## [Exercise objective]
Would you restate, word for word, only the lines starting at the one with "Liberation Mono, monospace" and ending with the final line of the entries below? Pictures stay out.

## [Source data]
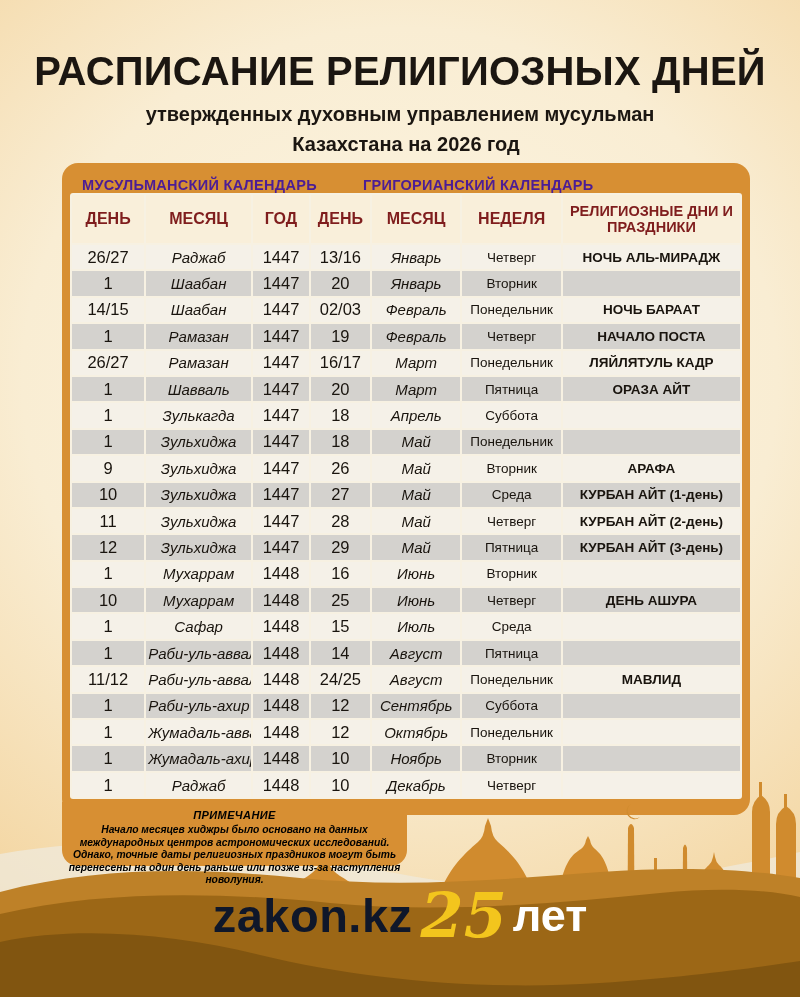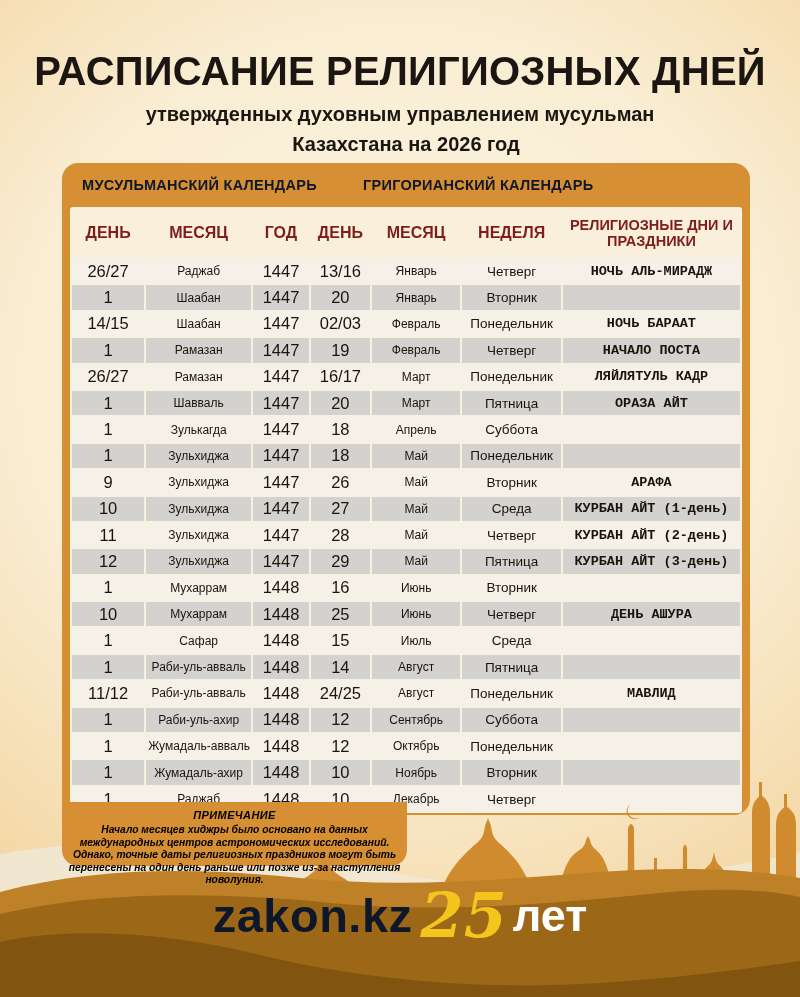"МУСУЛЬМАНСКИЙ КАЛЕНДАРЬ" .band { align-items: center -> flex-end; color: #0f172a -> #4c1d95; height: 44px -> 30px }
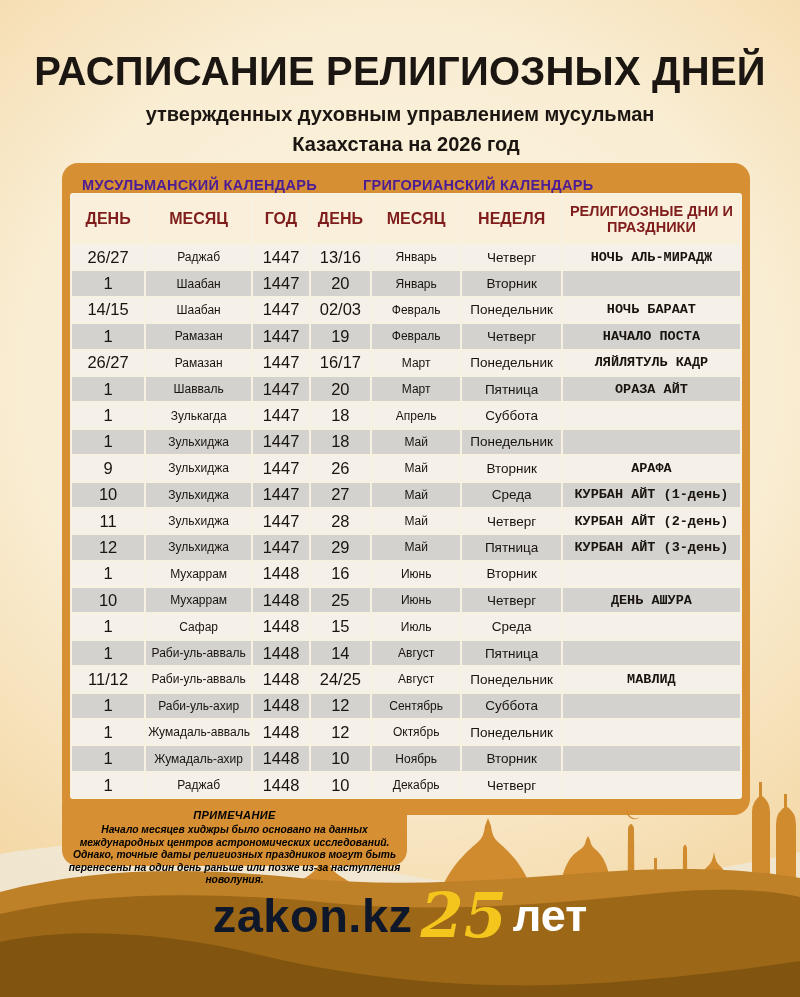"Раджаб" td.mon { font-size: 12px -> 15px; font-style: none -> italic }
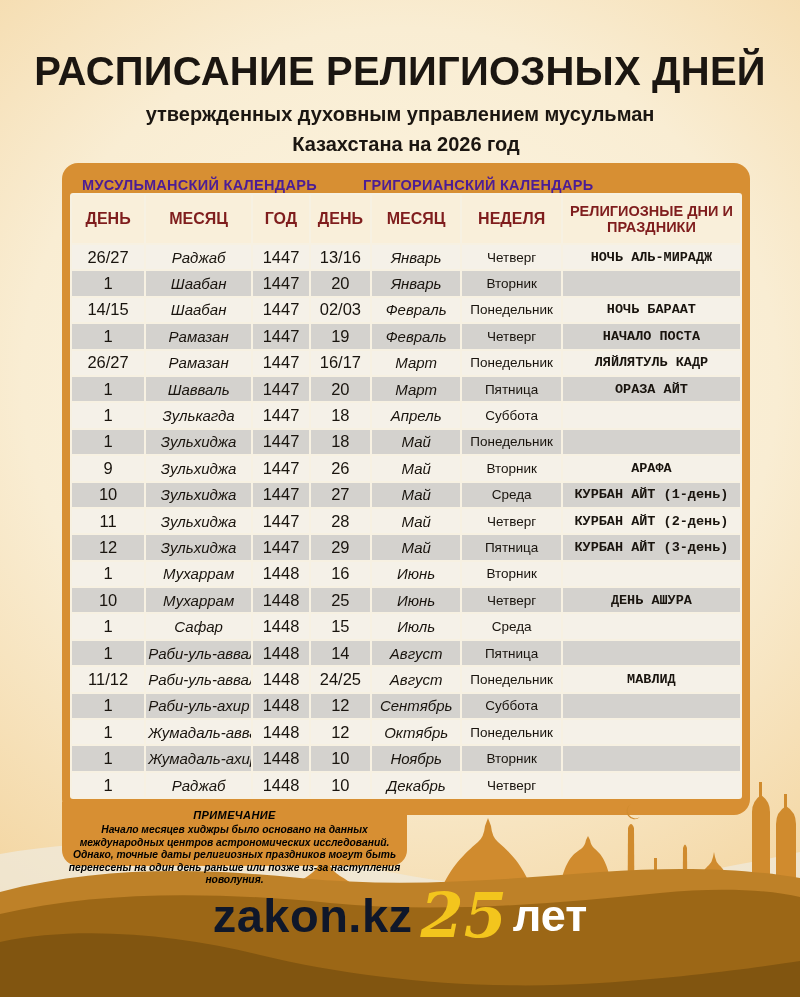"НОЧЬ АЛЬ-МИРАДЖ" td.holiday { font-family: Liberation Mono, monospace -> none }
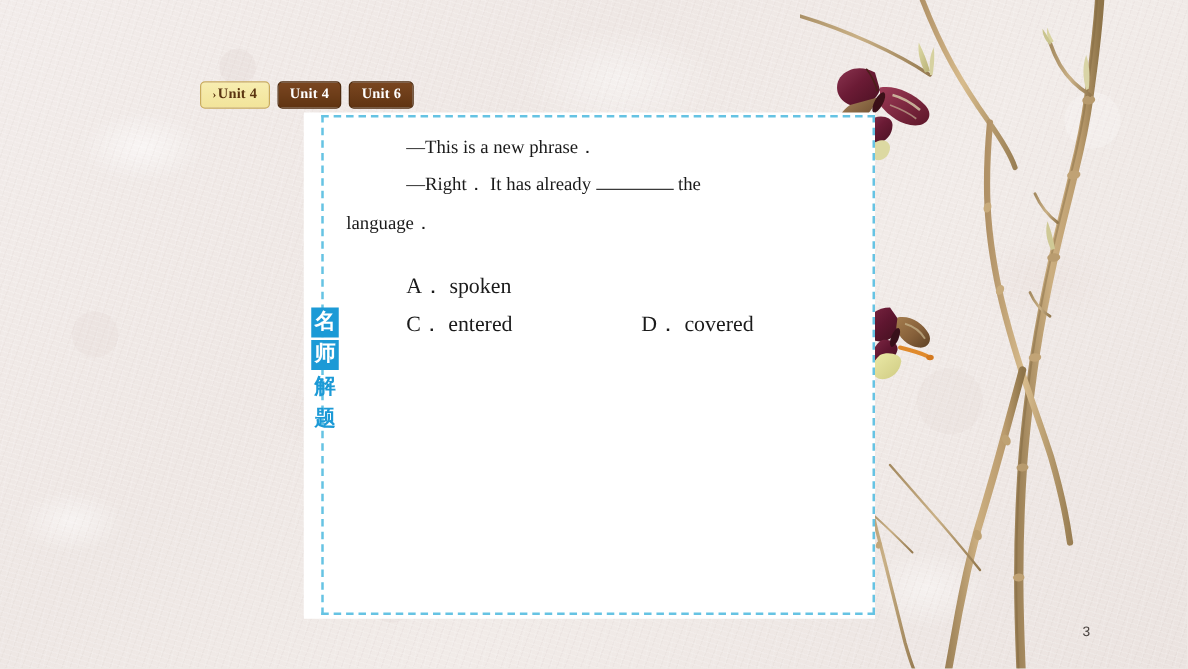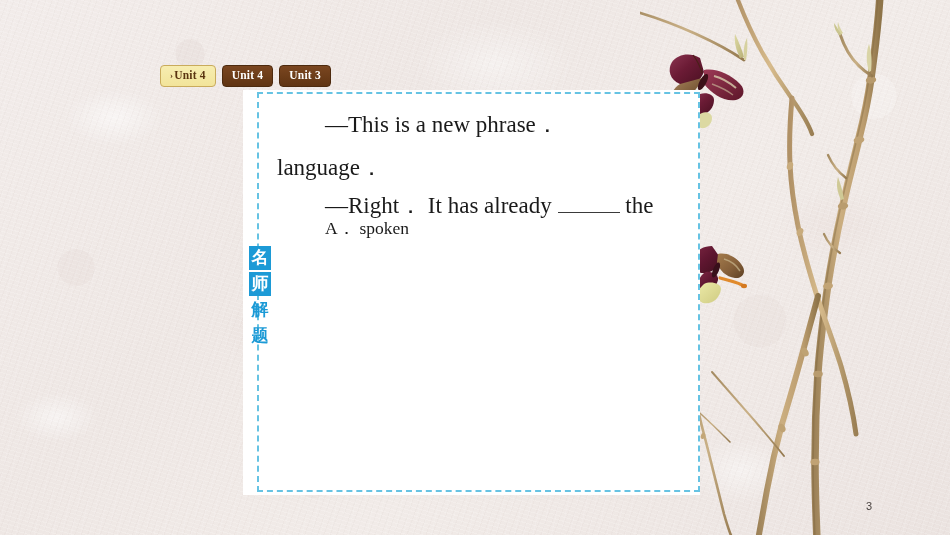"Unit 3" span { text: 3 -> 6 }
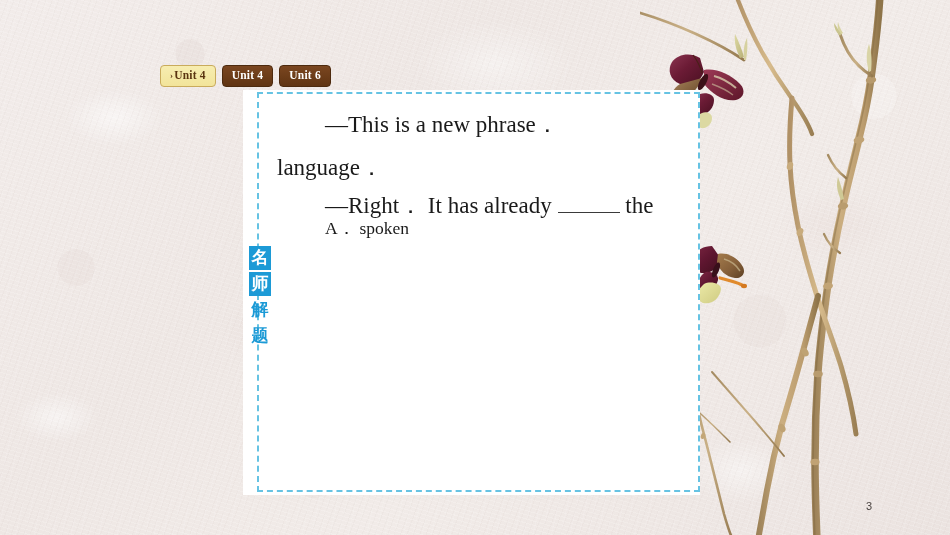"—This is a new phrase．" #question { font-size: 23px -> 15px }
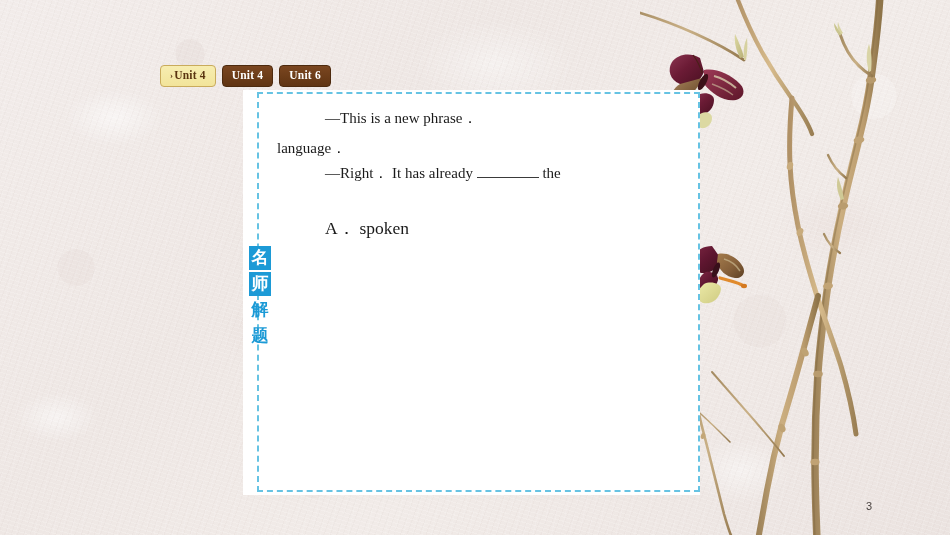"language．" div.qline { order: before "—Right． It has already the" -> after "—Right． It has already the" }
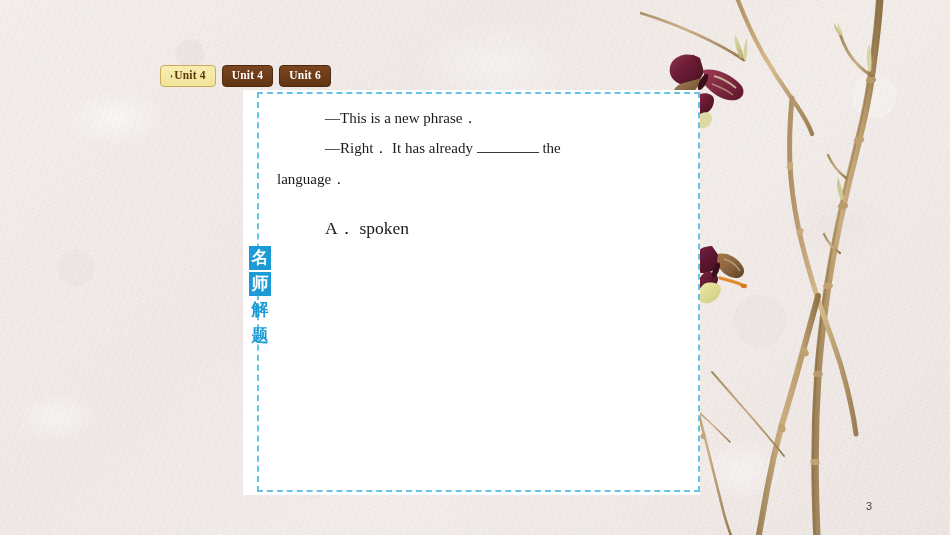"C． entered" div.opt-row { html: none -> <div> <div>C． entered</div> <div>D． covered</div> </div> }
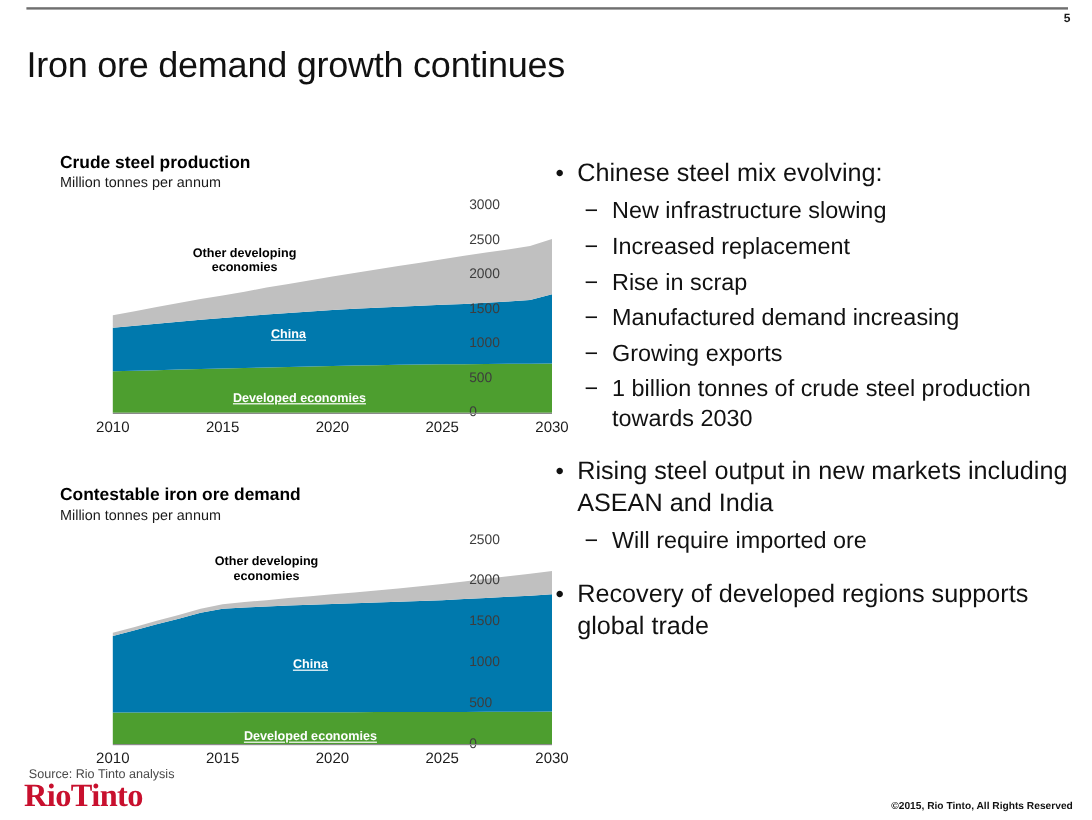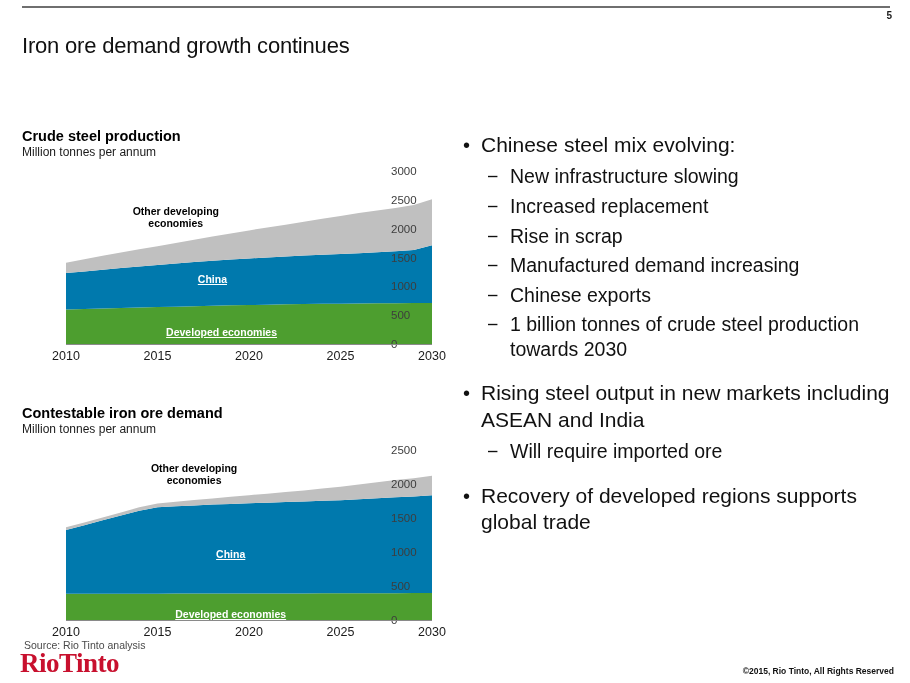"Iron ore demand growth continues" .slide-title { font-size: 22px -> 30px }
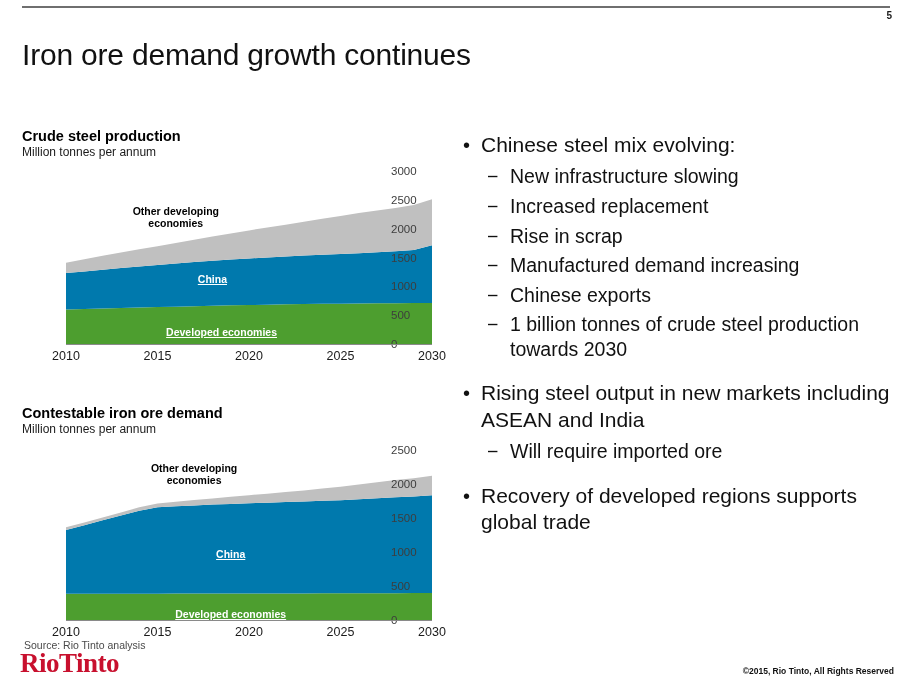"Crude steel production" .chart-block { padding-left: none -> 28px }
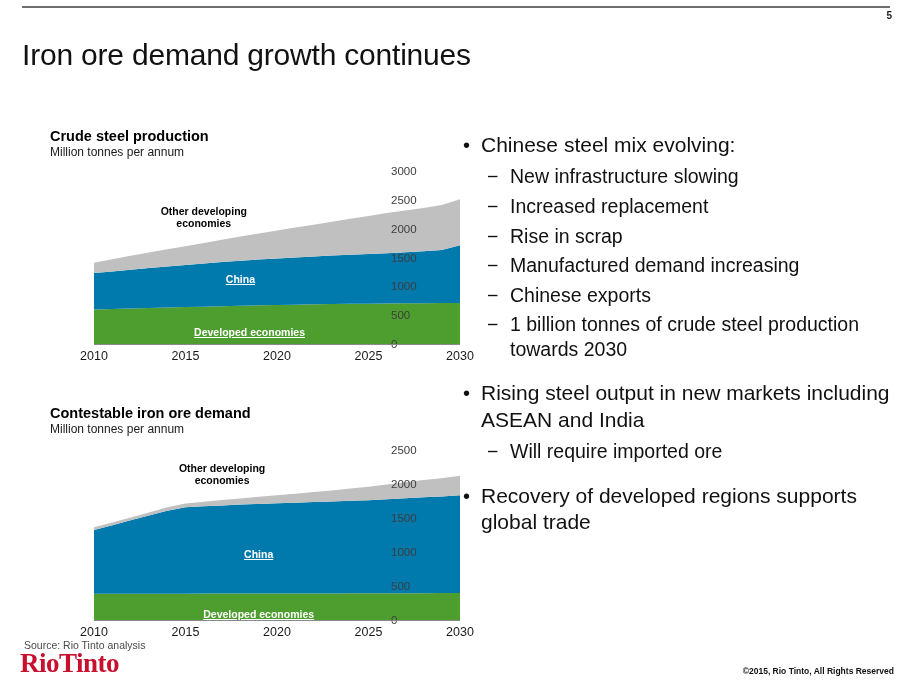"Chinese exports" span { text: Chinese -> Growing }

## [Answer box]
"НОЧЬ АЛЬ-МИРАДЖ" td.holiday { font-family: Liberation Mono, monospace -> none }
"Unit 3" span { text: 3 -> 6 }
"—This is a new phrase．" #question { font-size: 23px -> 15px }
"language．" div.qline { order: before "—Right． It has already the" -> after "—Right． It has already the" }
"C． entered" div.opt-row { html: none -> <div> <div>C． entered</div> <div>D． covered</div> </div> }
"Iron ore demand growth continues" .slide-title { font-size: 22px -> 30px }
"Crude steel production" .chart-block { padding-left: none -> 28px }
"Chinese exports" span { text: Chinese -> Growing }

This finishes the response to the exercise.